The file **"Form ADT-1-29092023_signed.pdf"** contains some input field text in the form section that **cannot be selected or copied** because it is actually a **scanned image** of a document. Libraries like **PyMuPDF, pdfplumber, and pdfminer.six** can only extract **machine-readable text**—they cannot interpret:
*   Pixel-based text in scanned documents
*   Text embedded within images

To handle this unselectable content, I used an **OCR solution that combines Tesseract with Poppler**.

This OCR setup uses **Poppler, Tesseract, and PDF2Image** to extract text from scanned PDFs by converting pages into images and recognizing text automatically. It works well with complex layouts, and multiple pages.


# **Install Python Libraries**

In [9]:
!apt-get install -y tesseract-ocr
!apt-get install -y poppler-utils
!pip install pytesseract pdf2image Pillow

Reading package lists... Done
Building dependency tree... Done
Reading state information... Done
tesseract-ocr is already the newest version (4.1.1-2.1build1).
0 upgraded, 0 newly installed, 0 to remove and 35 not upgraded.
Reading package lists... Done
Building dependency tree... Done
Reading state information... Done
poppler-utils is already the newest version (22.02.0-2ubuntu0.8).
0 upgraded, 0 newly installed, 0 to remove and 35 not upgraded.


**for using AI model**

In [10]:
!pip install -q -U groq

# **Extract Structured data from PDF**

In [11]:
import os
import re
import json
import pytesseract
from pdf2image import convert_from_path

def extract_text_with_ocr(pdf_path):
    if not os.path.exists(pdf_path):
        raise FileNotFoundError(f"File not found: {pdf_path}")
    try:
        images = convert_from_path(pdf_path)
        full_text = ""
        for i, img in enumerate(images, start=1):
            page_text = pytesseract.image_to_string(img, lang='eng')
            full_text += page_text + "\n"
        return full_text
    except Exception as e:
        raise RuntimeError(f"OCR extraction failed: {e}")

def parse_and_clean_adt1_data(text):
    data = {
        "company_name": "",
        "cin": "",
        "registered_office": "",
        "appointment_date": "",
        "auditor_name": "",
        "auditor_address": "",
        "auditor_frn_or_membership": "",
        "appointment_type": "New Appointment"
    }

    def find_between(start, end, block):
        pattern = re.escape(start) + r'(.*?)' + re.escape(end)
        match = re.search(pattern, block, re.DOTALL | re.IGNORECASE)
        return match.group(1) if match else ""

    def search_pattern(pat, block):
        match = re.search(pat, block, re.IGNORECASE)
        return match.group(1) if match and match.groups() else (match.group(0) if match else "")

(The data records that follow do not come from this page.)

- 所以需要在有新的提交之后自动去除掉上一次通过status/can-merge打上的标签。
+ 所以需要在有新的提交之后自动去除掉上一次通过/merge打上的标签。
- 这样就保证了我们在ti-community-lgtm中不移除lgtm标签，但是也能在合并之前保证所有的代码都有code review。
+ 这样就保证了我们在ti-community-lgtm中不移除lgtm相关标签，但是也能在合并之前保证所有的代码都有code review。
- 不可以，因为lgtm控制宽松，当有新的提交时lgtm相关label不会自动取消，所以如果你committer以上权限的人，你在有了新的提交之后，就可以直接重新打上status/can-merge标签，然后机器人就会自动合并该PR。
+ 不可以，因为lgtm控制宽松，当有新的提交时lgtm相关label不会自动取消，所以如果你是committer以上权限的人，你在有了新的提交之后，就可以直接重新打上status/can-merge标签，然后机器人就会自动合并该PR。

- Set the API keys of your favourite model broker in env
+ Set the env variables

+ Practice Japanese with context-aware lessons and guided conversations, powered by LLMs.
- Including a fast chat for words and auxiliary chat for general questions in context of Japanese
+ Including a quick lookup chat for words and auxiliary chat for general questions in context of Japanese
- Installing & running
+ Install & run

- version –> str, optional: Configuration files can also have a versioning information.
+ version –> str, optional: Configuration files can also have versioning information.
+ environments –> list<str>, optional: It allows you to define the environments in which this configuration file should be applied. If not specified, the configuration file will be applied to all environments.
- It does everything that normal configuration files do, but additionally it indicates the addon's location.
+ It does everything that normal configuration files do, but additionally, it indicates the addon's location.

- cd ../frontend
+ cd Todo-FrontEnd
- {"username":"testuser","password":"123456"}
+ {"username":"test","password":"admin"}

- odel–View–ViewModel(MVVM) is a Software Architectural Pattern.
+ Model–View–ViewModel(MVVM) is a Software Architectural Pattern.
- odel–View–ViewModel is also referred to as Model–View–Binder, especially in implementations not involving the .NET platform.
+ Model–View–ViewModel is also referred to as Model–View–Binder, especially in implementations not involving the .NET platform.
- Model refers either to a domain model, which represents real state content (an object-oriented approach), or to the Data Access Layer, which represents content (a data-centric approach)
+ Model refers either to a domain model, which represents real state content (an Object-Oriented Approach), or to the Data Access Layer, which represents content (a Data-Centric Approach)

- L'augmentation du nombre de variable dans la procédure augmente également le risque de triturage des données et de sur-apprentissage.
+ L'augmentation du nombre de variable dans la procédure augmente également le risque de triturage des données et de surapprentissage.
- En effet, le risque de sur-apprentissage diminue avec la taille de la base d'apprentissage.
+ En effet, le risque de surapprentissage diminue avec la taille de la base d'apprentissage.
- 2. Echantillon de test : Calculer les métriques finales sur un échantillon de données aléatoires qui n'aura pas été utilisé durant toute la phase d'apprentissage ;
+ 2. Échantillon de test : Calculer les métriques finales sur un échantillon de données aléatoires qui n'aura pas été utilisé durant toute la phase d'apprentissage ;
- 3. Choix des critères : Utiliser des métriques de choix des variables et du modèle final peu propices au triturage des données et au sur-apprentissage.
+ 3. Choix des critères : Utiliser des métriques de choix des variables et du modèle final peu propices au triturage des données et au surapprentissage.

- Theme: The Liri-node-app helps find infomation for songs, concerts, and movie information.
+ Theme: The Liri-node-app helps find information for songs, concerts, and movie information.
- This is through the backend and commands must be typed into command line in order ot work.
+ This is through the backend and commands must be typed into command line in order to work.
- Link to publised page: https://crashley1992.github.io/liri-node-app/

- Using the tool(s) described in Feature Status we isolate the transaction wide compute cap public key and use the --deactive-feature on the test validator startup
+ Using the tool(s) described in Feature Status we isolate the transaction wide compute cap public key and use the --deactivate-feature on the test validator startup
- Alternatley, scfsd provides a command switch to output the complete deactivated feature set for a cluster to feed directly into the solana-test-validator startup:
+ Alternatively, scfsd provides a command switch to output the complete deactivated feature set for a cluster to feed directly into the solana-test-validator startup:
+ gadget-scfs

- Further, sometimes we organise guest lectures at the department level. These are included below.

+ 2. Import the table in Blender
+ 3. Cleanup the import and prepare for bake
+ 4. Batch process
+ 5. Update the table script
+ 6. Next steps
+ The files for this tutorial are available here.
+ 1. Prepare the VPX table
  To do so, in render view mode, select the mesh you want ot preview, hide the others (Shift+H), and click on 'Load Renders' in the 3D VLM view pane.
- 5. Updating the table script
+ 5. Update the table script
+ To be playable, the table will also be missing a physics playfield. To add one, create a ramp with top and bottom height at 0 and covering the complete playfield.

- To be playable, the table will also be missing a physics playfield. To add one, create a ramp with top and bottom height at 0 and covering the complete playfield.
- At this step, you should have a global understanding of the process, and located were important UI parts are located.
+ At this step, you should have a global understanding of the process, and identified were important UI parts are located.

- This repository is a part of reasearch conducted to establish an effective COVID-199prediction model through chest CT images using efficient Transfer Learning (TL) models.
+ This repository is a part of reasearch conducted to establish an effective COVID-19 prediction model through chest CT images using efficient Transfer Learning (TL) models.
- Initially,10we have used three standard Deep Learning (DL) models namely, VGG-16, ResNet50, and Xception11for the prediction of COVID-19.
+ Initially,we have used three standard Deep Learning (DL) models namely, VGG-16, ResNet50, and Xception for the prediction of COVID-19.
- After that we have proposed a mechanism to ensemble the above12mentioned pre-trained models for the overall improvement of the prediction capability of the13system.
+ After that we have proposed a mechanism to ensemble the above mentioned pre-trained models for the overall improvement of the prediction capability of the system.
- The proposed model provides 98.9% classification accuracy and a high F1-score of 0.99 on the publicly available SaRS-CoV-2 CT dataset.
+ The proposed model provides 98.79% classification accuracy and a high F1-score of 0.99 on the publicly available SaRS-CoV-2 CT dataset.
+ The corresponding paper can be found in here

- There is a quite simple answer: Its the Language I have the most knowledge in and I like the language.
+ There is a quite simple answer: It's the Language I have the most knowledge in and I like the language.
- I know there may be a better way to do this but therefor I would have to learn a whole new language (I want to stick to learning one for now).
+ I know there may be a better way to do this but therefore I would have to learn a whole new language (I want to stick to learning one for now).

    raw_cin       = search_pattern(r'(U74999[A-Z0-9]{15})', text)
    raw_company   = find_between("Name of the company", "Address of the registered office", text)
    raw_office    = find_between("Address of the registered office", "email id of the company", text)
    raw_date      = search_pattern(r'Date of appointment\s*([\d/]+)', text)
    raw_auditor   = find_between("Name of the auditor or auditor's firm", "Membership Number", text)
    raw_frn       = find_between("firm's registration number", "Address of the Auditor", text)
    raw_address   = find_between("Address of the Auditor", "email id of the auditor", text)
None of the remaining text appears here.